Africa’s national parks

Published in the Weekend Financial Times, 20 July, 2024

Your Africa correspondent does a good job of telling FT readers about the work of African Parks in rescuing many wildlife reserves in Africa (The Battle to Control Africa’s Parks”).

Yes, there is a downside, and there is a counter-narrative. What gets insufficient mention is that thriving wildlife parks can bring tourists and precious foreign exchange. That is one side of the bargain. There is an economic plus to the host nation.

Tourism may provide employment opportunities, but is that sufficient to overcome the incipient colonialism and dispossession?

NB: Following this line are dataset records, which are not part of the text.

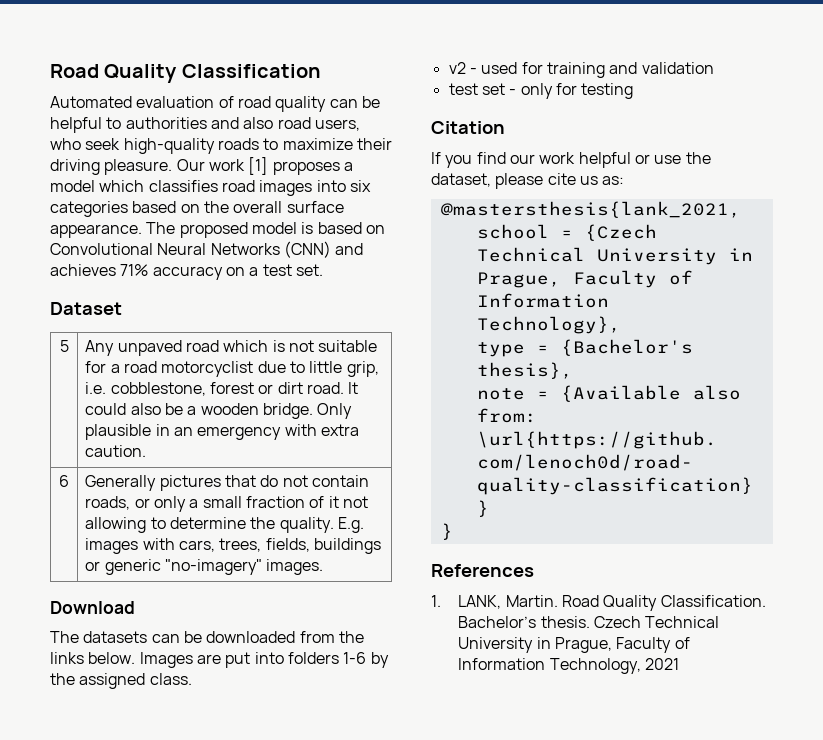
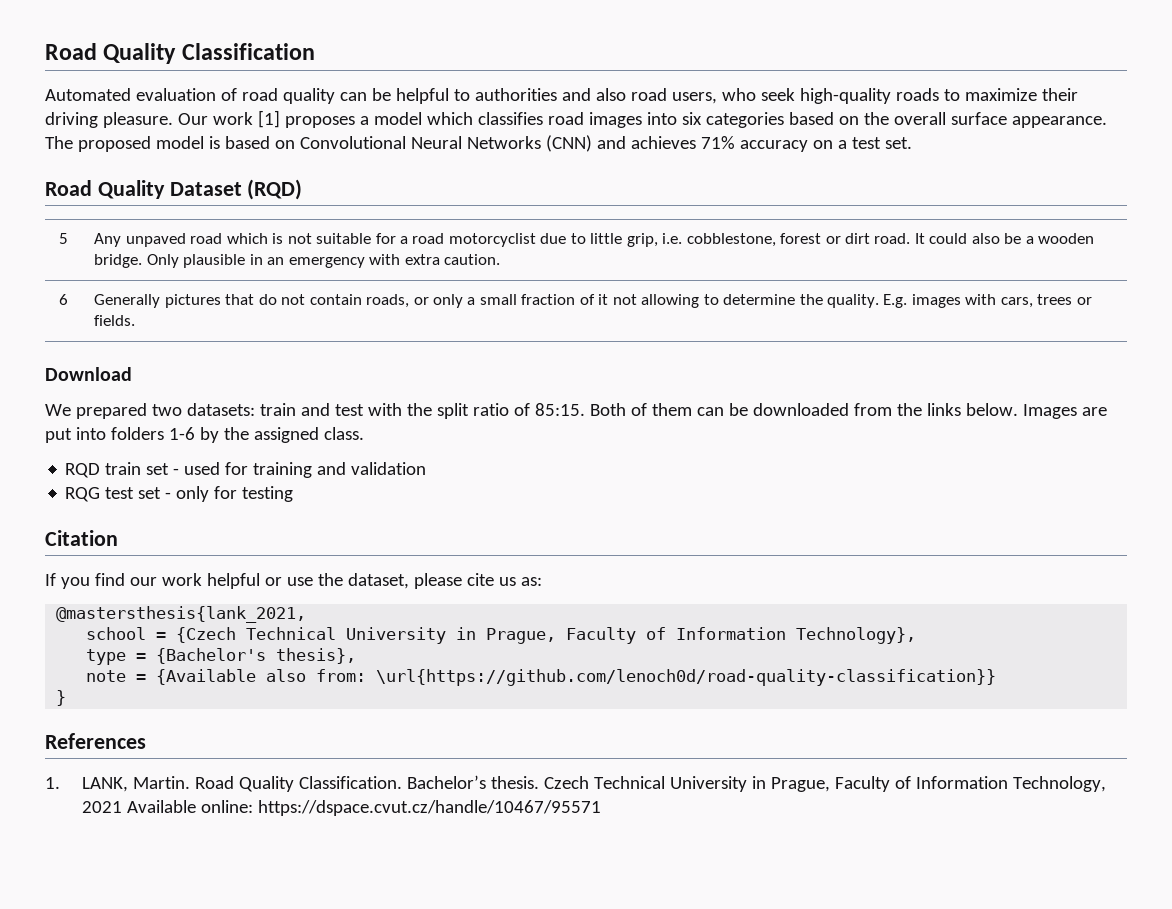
(323, 270) none -> [45,180,165,199] Road Quality
(122, 308) none -> [247,179,303,200] (RQD)
[219,538,382,554] [85,559,324,575] [50,601,135,614] [50,631,148,643] trees, fields, buildings or generic "no-imagery" images. // Download // The datasets -> [1037,294,1092,305] [94,315,136,326] [45,367,132,381] [45,403,692,419] trees or fields. // Download // We prepared two datasets: train and test with the split ratio of 85:15. Both of them
[448,62,466,74] v2 -> [65,462,170,478] RQD train set
(714, 68) none -> [65,487,101,502] RQG
(679, 664) none -> [126,800,601,816] Available online: https://dspace.cvut.cz/handle/10467/95571

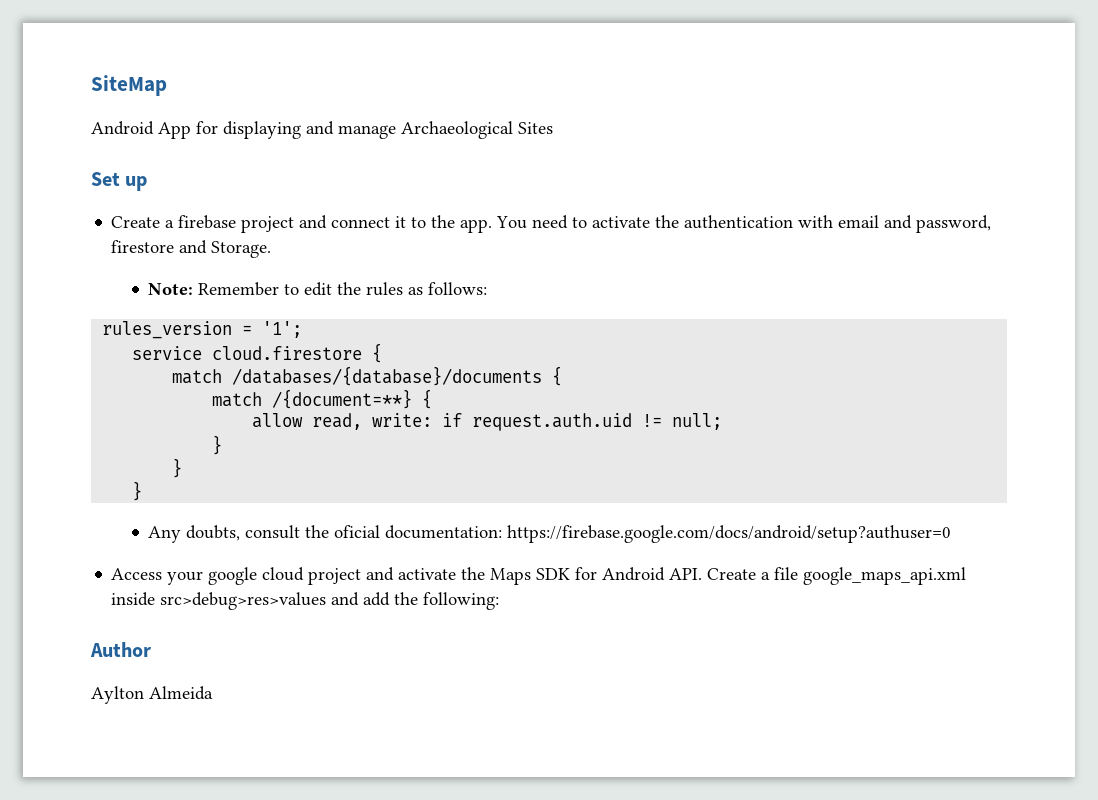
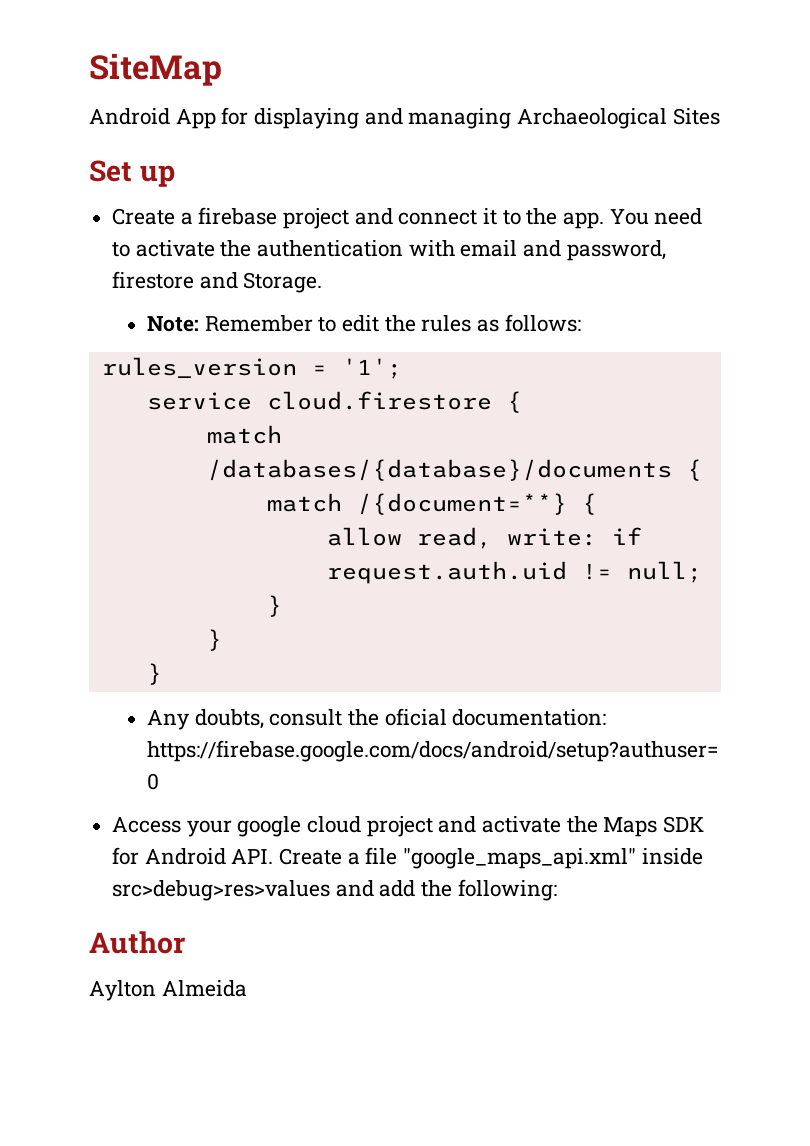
[338,125,396,139] manage -> [408,108,512,129] managing
[803,567,967,585] google_maps_api.xml -> [403,848,637,869] "google_maps_api.xml"

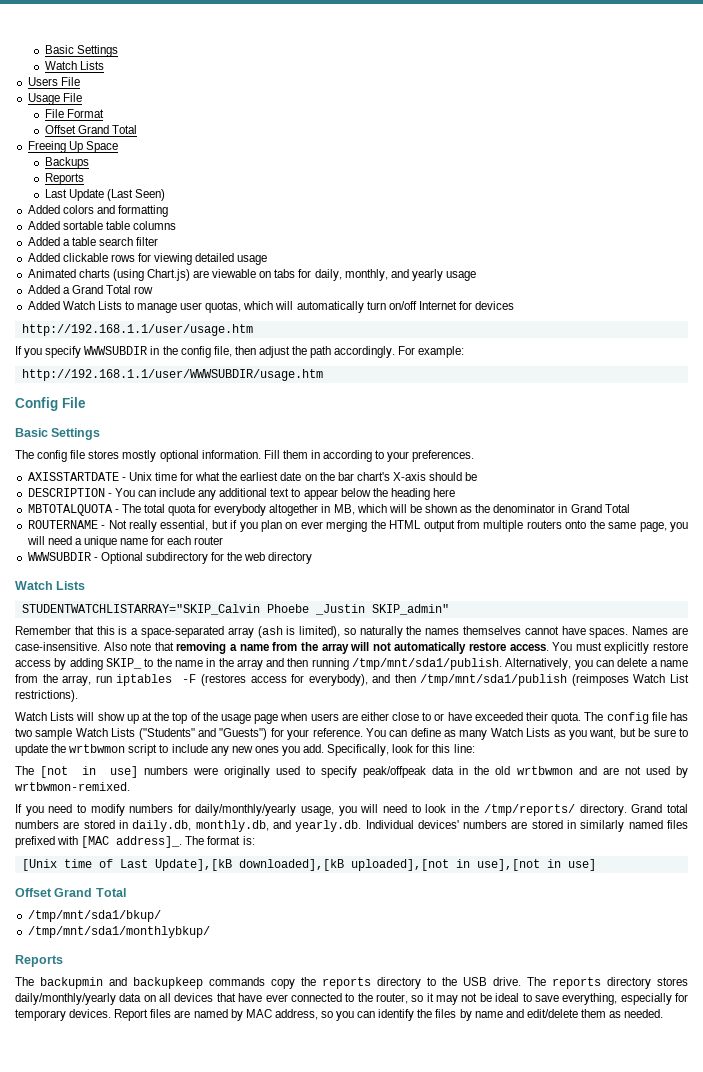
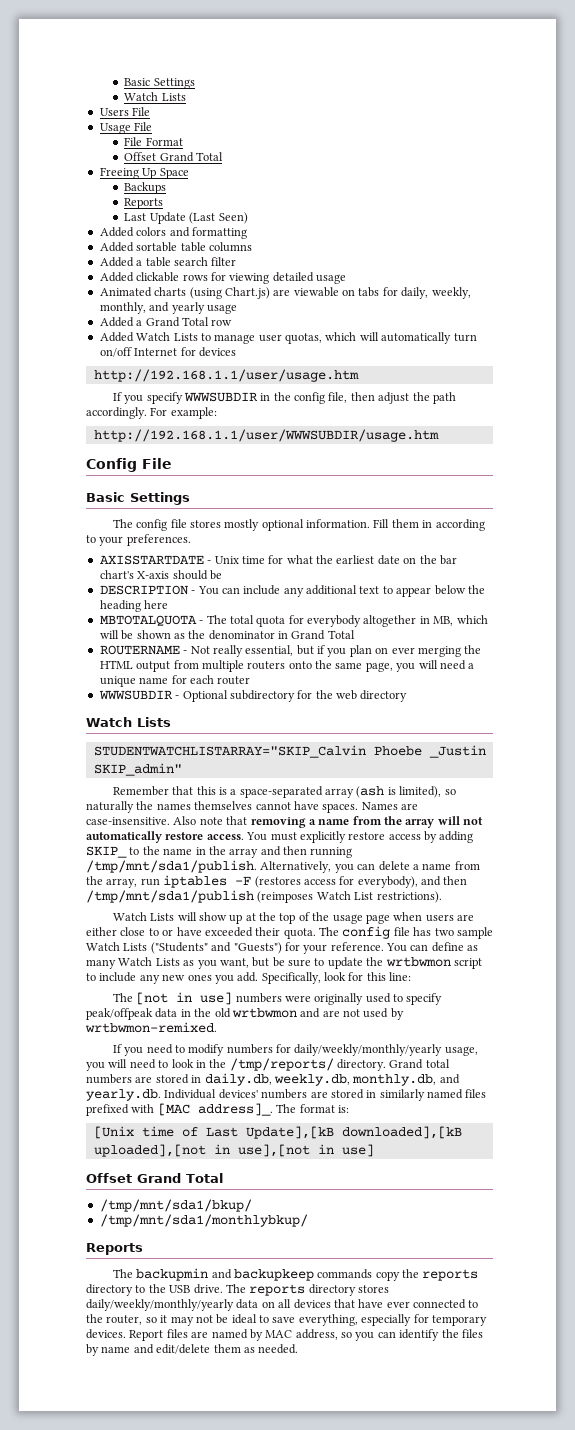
(342, 275) none -> [431,287,471,299] weekly,
[195,804,297,816] daily/monthly/yearly -> [294,1044,443,1056] daily/weekly/monthly/yearly
(192, 826) none -> [273,1074,350,1086] weekly.db,
[15,993,116,1005] daily/monthly/yearly -> [86,1299,234,1311] daily/weekly/monthly/yearly

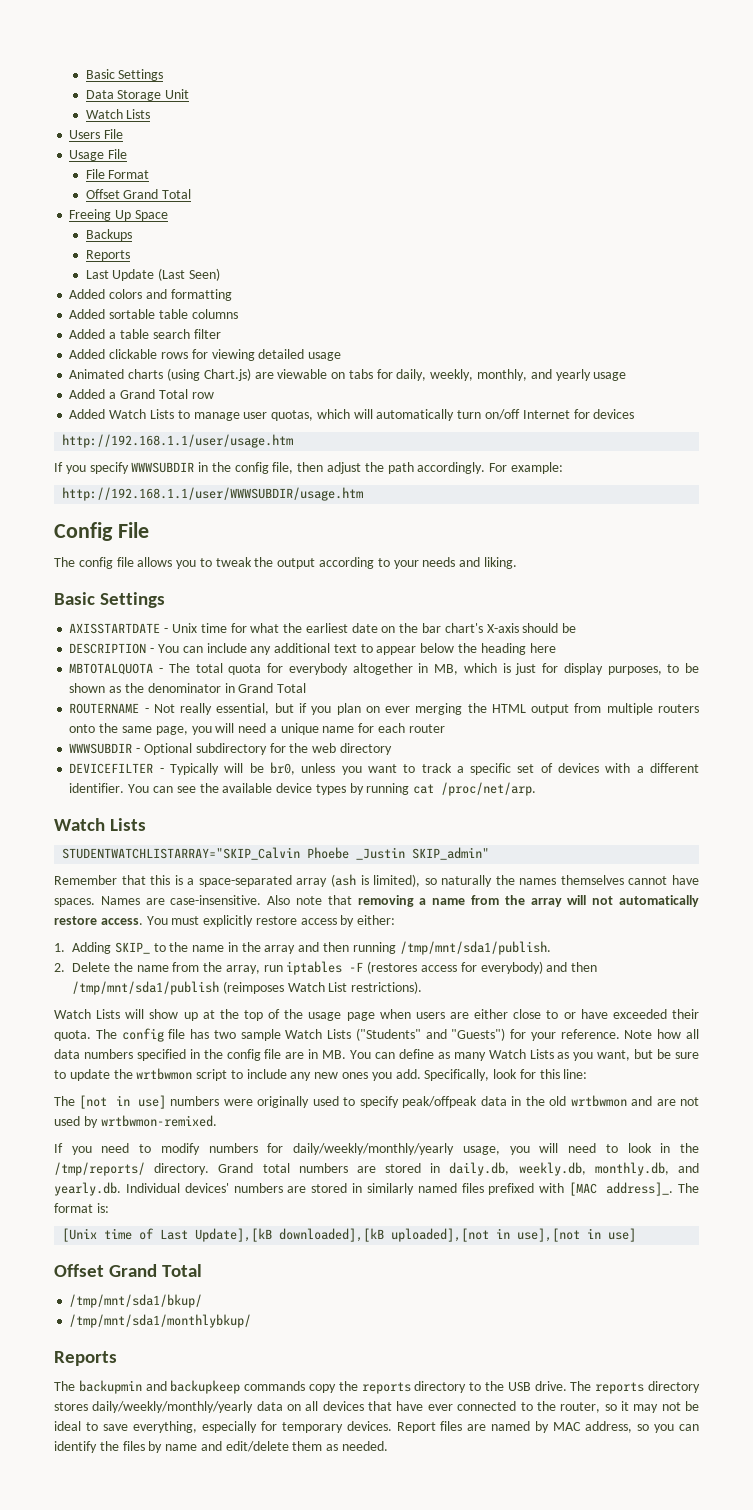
[124,78,195,89] Basic Settings -> [85,69,164,81] [85,89,190,101] Basic Settings // Data Storage Unit
[86,492,190,505] [112,519,485,531] [86,534,191,546] // Basic Settings // The config file stores mostly optional information. Fill them in according to your preferences. -> [54,557,517,569] [54,592,166,608] // The config file allows you to tweak the output according to your needs and liking. // Basic Settings
[99,630,119,639] will -> [502,663,680,675] is just for display purposes, to
(408, 696) none -> [69,762,700,775] [69,782,537,796] // DEVICEFILTER - Typically will be br0, unless you want to track a specific set of devices with a different identifier. You can see the available device types by running cat /proc/net/arp.
[439,831,474,843] adding -> [357,915,396,925] [54,942,111,954] either: // 1. Adding
[260,861,419,873] Alternatively, you can delete a -> [54,962,133,972] // 2. Delete the
[357,876,418,888] everybody), -> [480,961,543,974] everybody)
(384, 946) none -> [624,1029,699,1039] [54,1049,347,1061] Note how all data numbers specified in the config file are in MB.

Gorongosa is a wildlife park in Mozambique. It was decimated in the civil war in that country. Through a chapter of accidents an American entrepreneur and philanthropist Greg Carr has managed to bring the park back to its former greatness.

But over and above that he and this team have kept the local people onside by developing employment opportunities in coffee, cashew nuts, honey and so on. These provide an alternative to poaching and turning trees into charcoal, and encircle the park. Indeed, they have attracted internal migrants to settle.

He has also brought in American universities to study the park, and to train up locals to do that work. Again new opportunities.

It would have been nice if your Africa correspondent had found similar stories beyond the arming of rangers and the “fortress”-like mode of African Parks. Indeed, Gorongosa could provide a model that African parks could well consider emulating.